:: Entries supplied ::

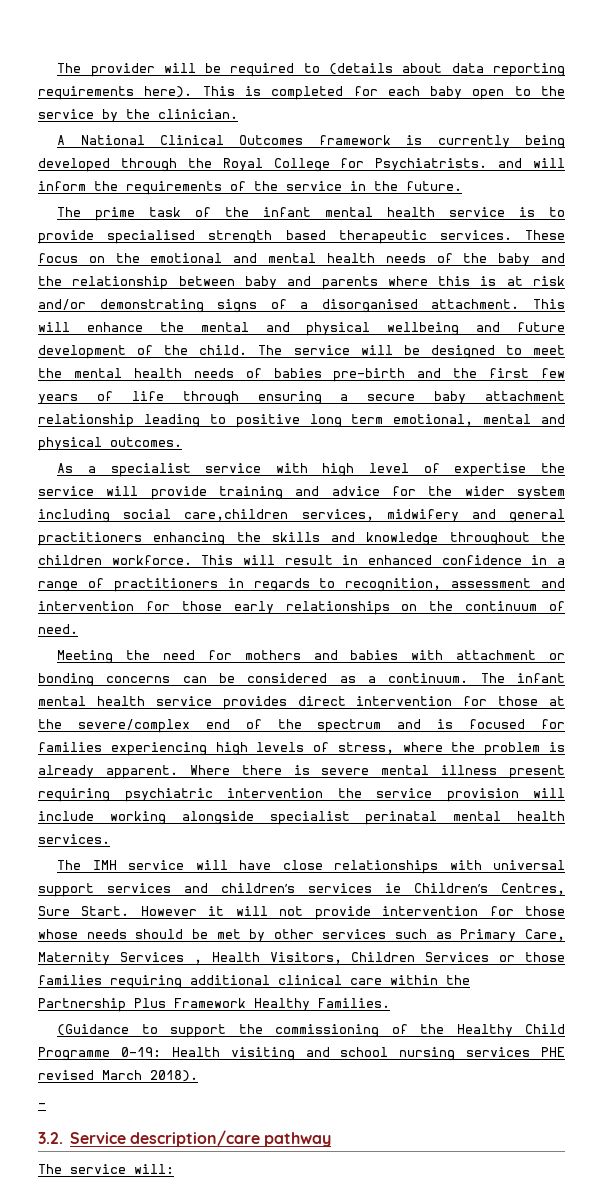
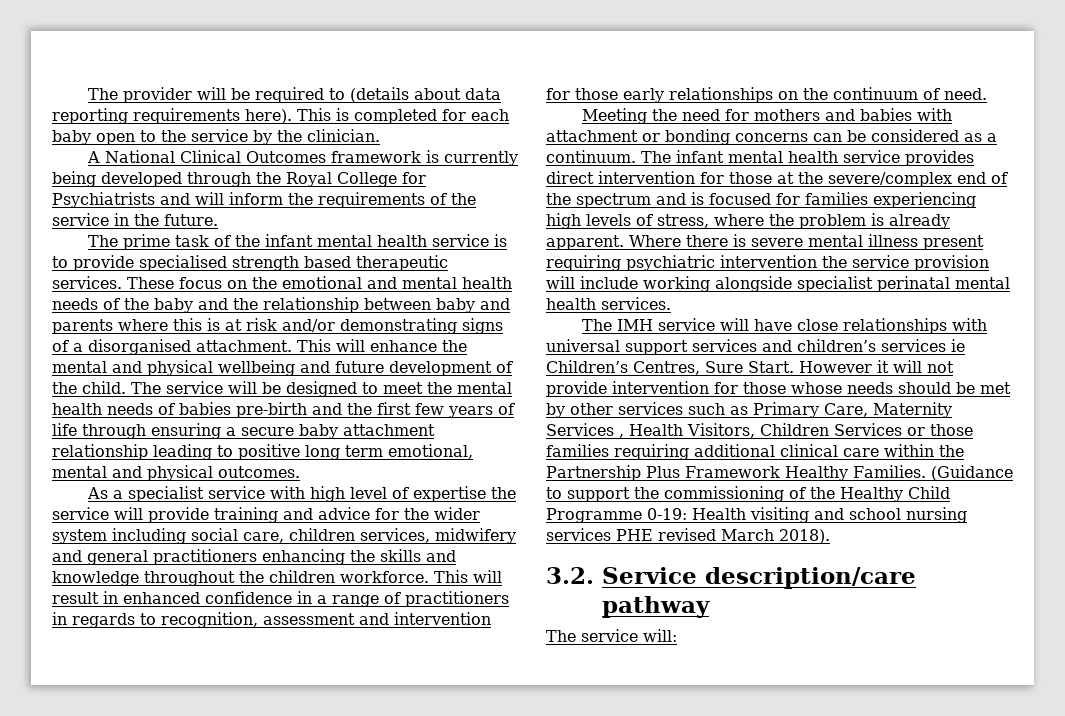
- A National Clinical Outcomes framework is currently being developed through the Royal College for Psychiatrists. and will inform the requirements of the service in the future.
+ A National Clinical Outcomes framework is currently being developed through the Royal College for Psychiatrists and will inform the requirements of the service in the future.
- As a specialist service with high level of expertise the service will provide training and advice for the wider system including social care,children services, midwifery and general practitioners enhancing the skills and knowledge throughout the children workforce.
+ As a specialist service with high level of expertise the service will provide training and advice for the wider system including social care, children services, midwifery and general practitioners enhancing the skills and knowledge throughout the children workforce.
- However it will not provide intervention for those whose needs should be met by other services such as Primary Care, Maternity Services , Health Visitors, Children Services or those families requiring additional clinical care within the Partnership Plus Framework Healthy Families.
- (Guidance to support the commissioning of the Healthy Child Programme 0-19:
+ However it will not provide intervention for those whose needs should be met by other services such as Primary Care, Maternity Services , Health Visitors, Children Services or those families requiring additional clinical care within the Partnership Plus Framework Healthy Families. (Guidance to support the commissioning of the Healthy Child Programme 0-19:
- -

:::

What you should do: Each line that holds the word "needs" should be extracted from the records.

Answer to this task:
- However it will not provide intervention for those whose needs should be met by other services such as Primary Care, Maternity Services , Health Visitors, Children Services or those families requiring additional clinical care within the Partnership Plus Framework Healthy Families.
+ However it will not provide intervention for those whose needs should be met by other services such as Primary Care, Maternity Services , Health Visitors, Children Services or those families requiring additional clinical care within the Partnership Plus Framework Healthy Families. (Guidance to support the commissioning of the Healthy Child Programme 0-19:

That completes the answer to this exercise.